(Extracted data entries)
::::::
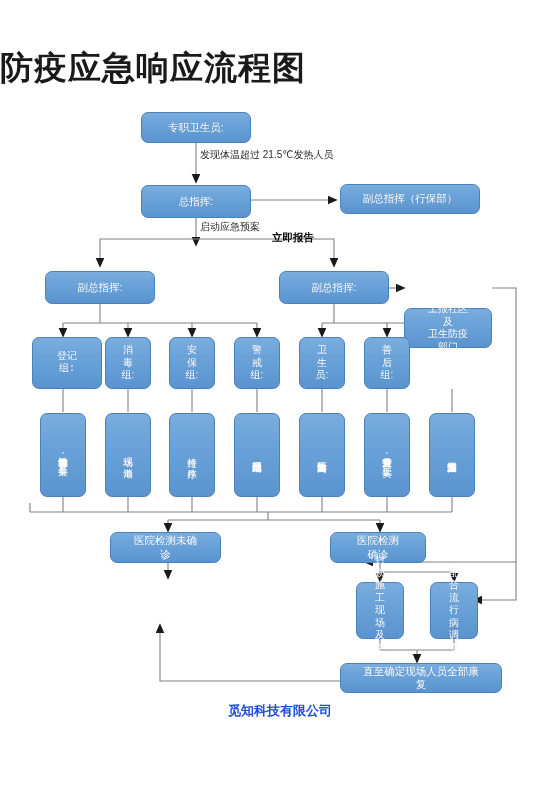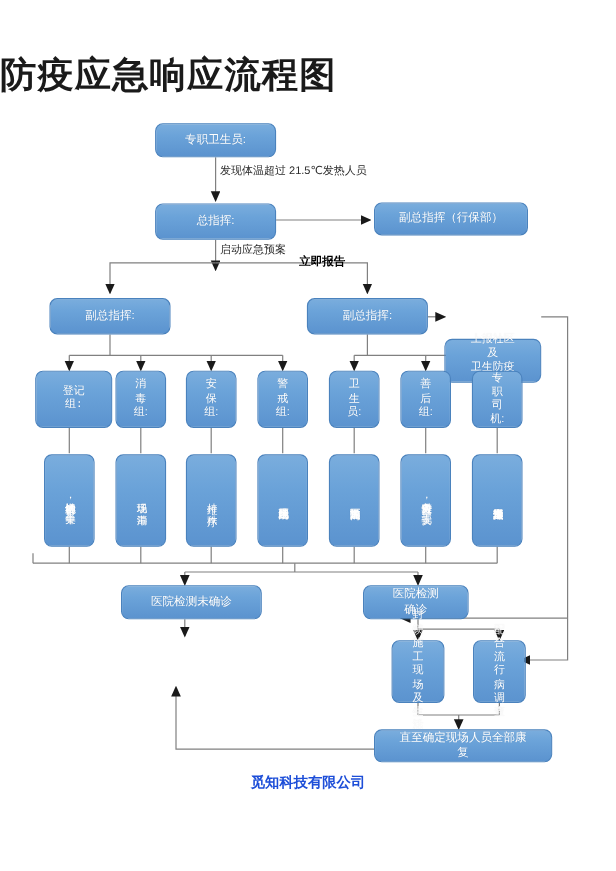"专职" div.node { html: <div>专职 司机:</div> -> none }
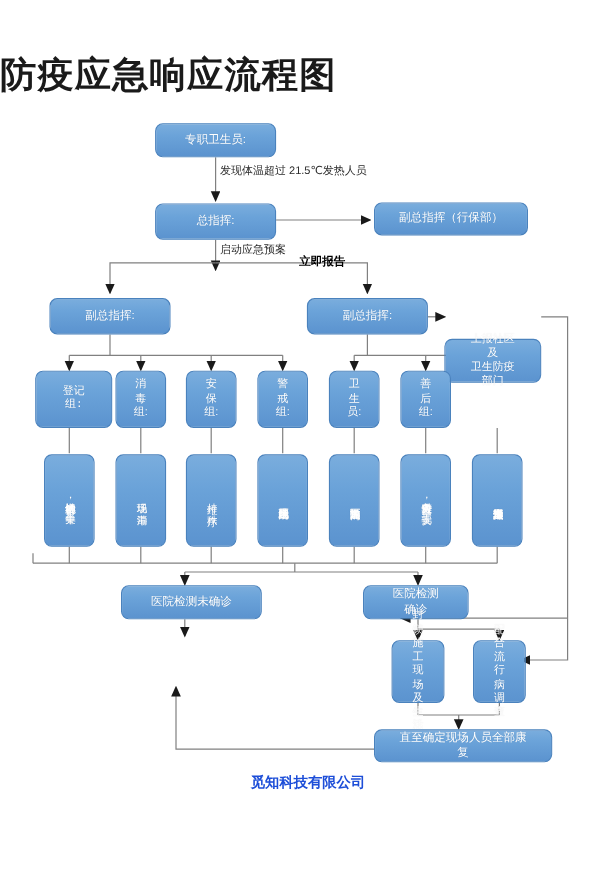"医院检测未确诊" div.node { width: 128px -> 111px }
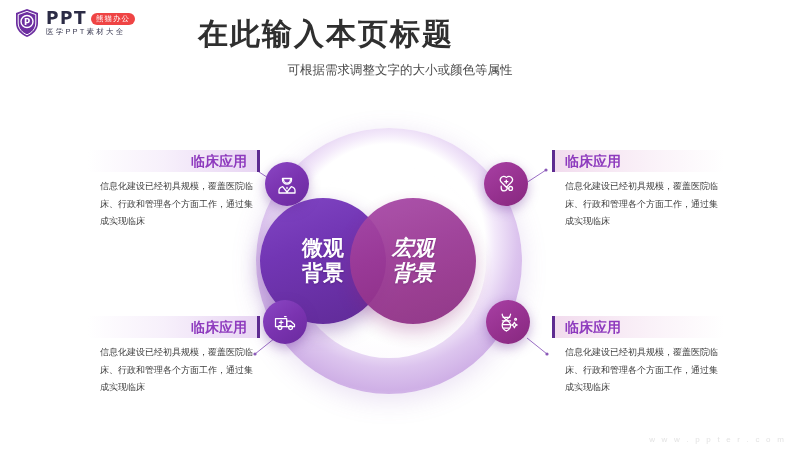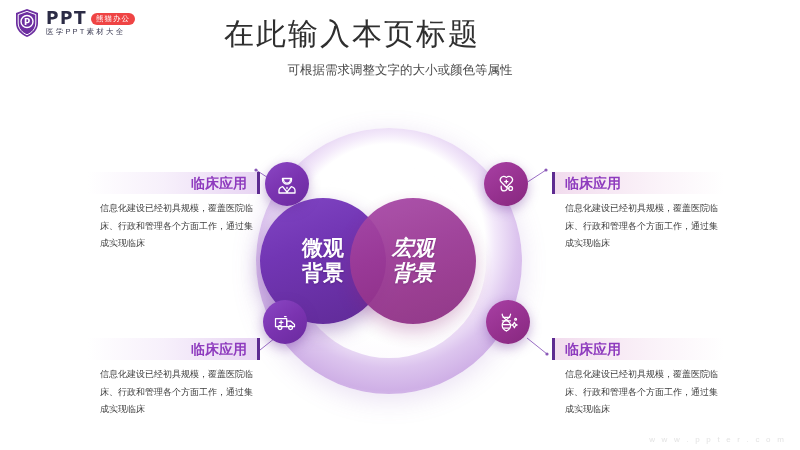"在此输入本页标题" #title { font-weight: normal -> bold; padding-left: 26px -> none }
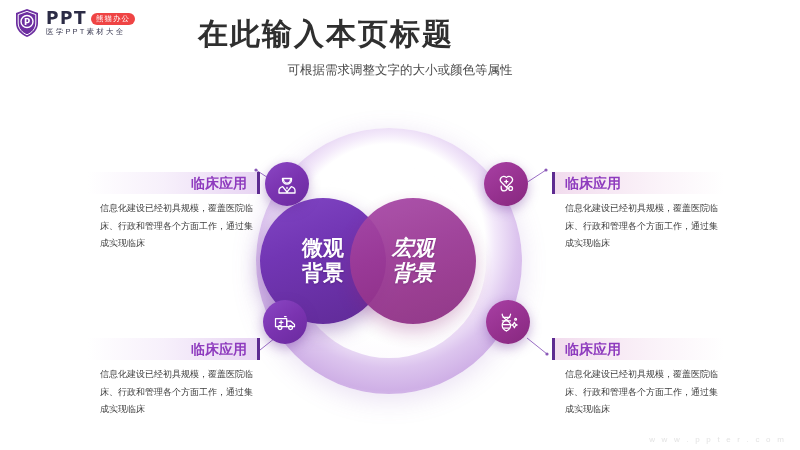"临床应用" .block .label { margin-top: 22px -> none }
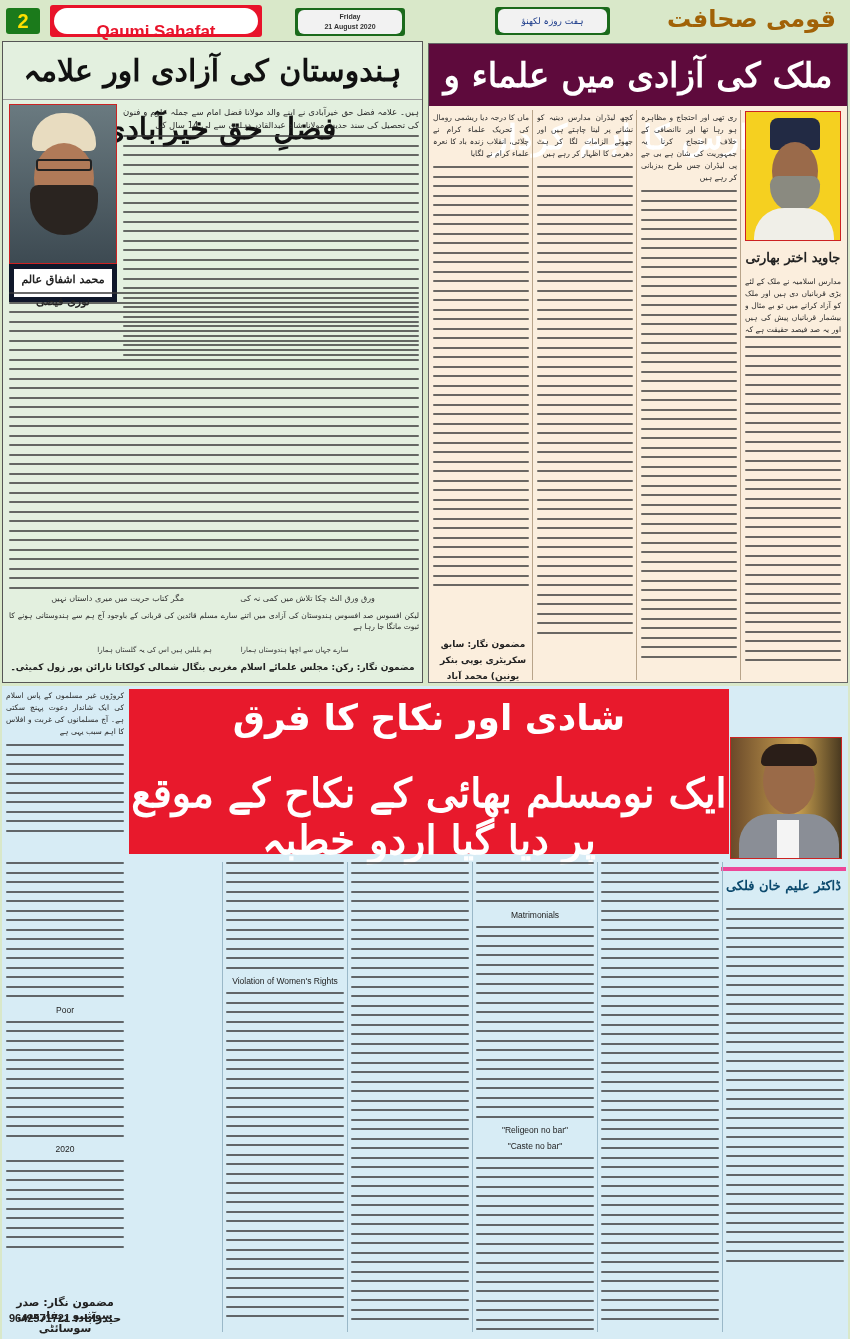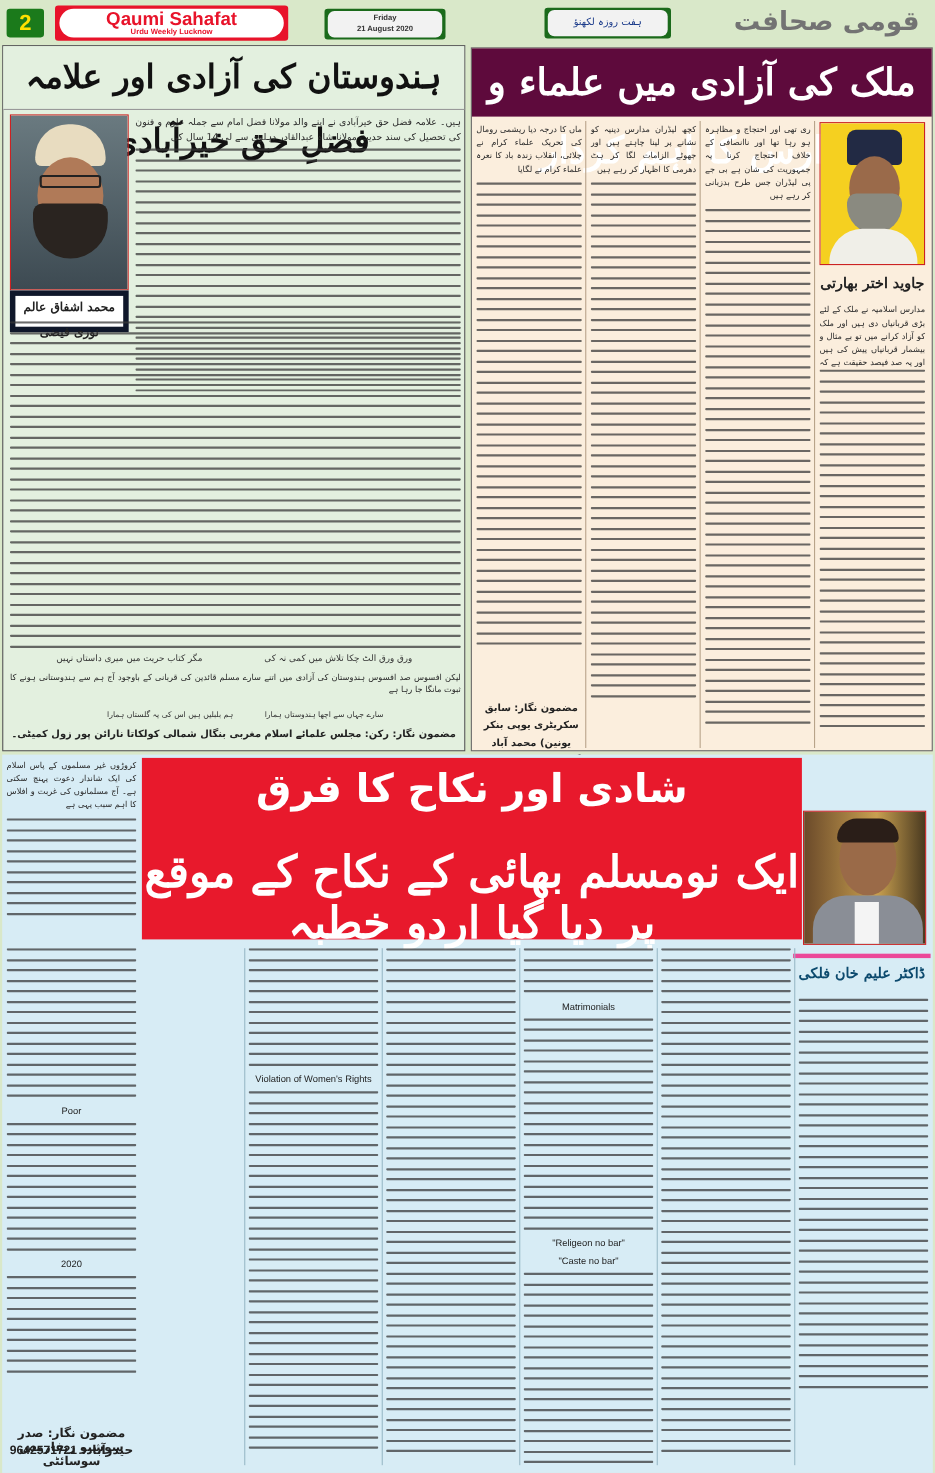"Qaumi Sahafat" .brand-title { padding-top: 1px -> 15px }
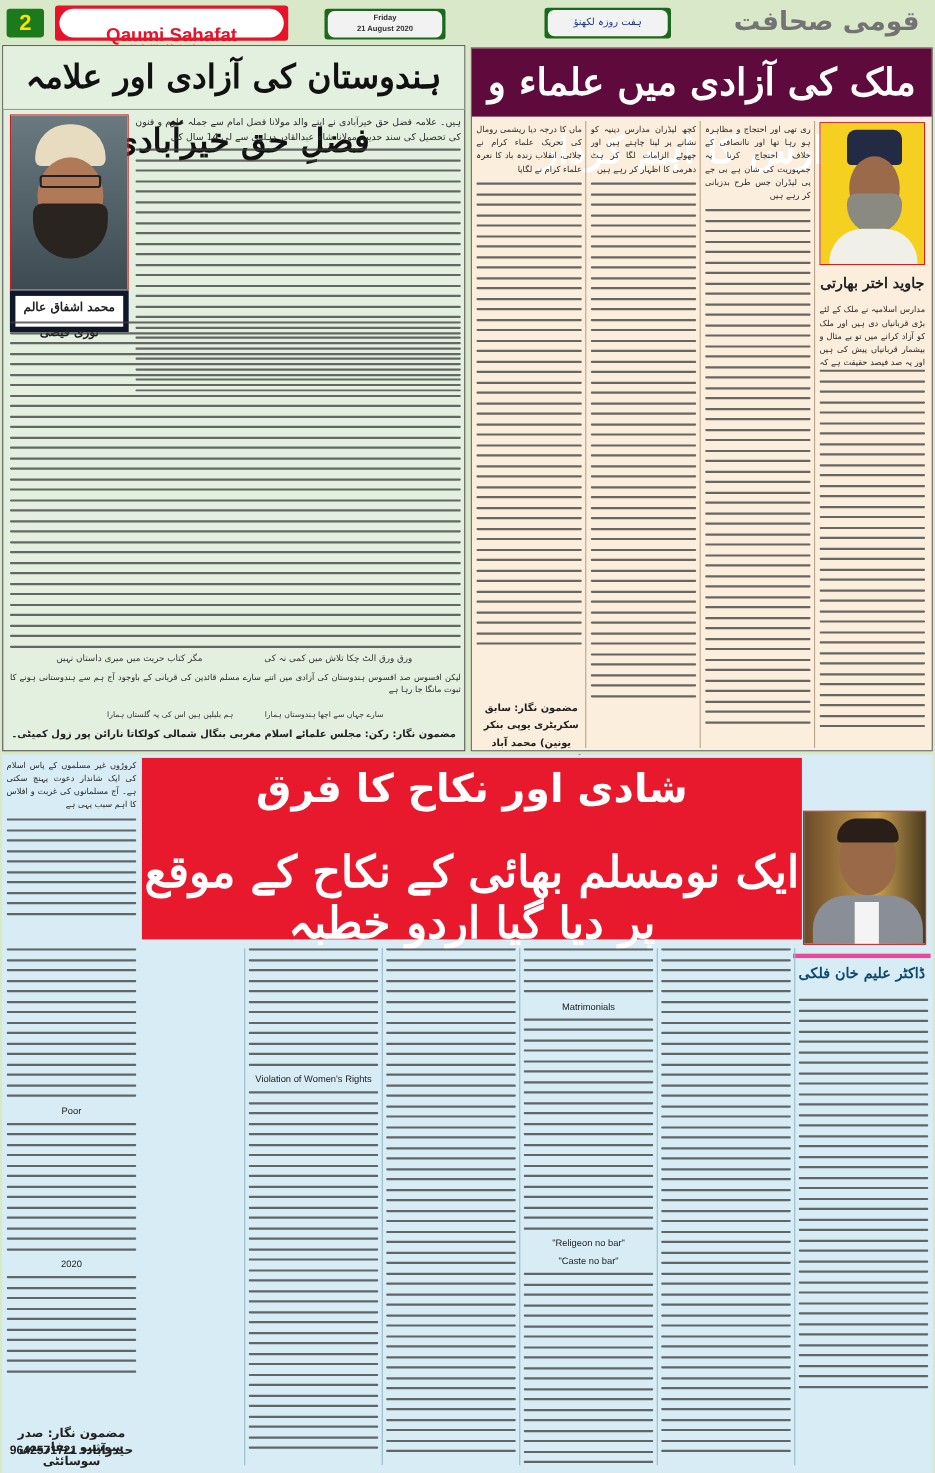"قومی صحافت" .urdu-brand { color: #737373 -> #a16207 }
::::::
■ **Exercise**
Leave out the pictures and reproduce the rest of the records exactly.

■ **Task response**
"专职" div.node { html: <div>专职 司机:</div> -> none }
"医院检测未确诊" div.node { width: 128px -> 111px }
"在此输入本页标题" #title { font-weight: normal -> bold; padding-left: 26px -> none }
"临床应用" .block .label { margin-top: 22px -> none }
"Qaumi Sahafat" .brand-title { padding-top: 1px -> 15px }
"قومی صحافت" .urdu-brand { color: #737373 -> #a16207 }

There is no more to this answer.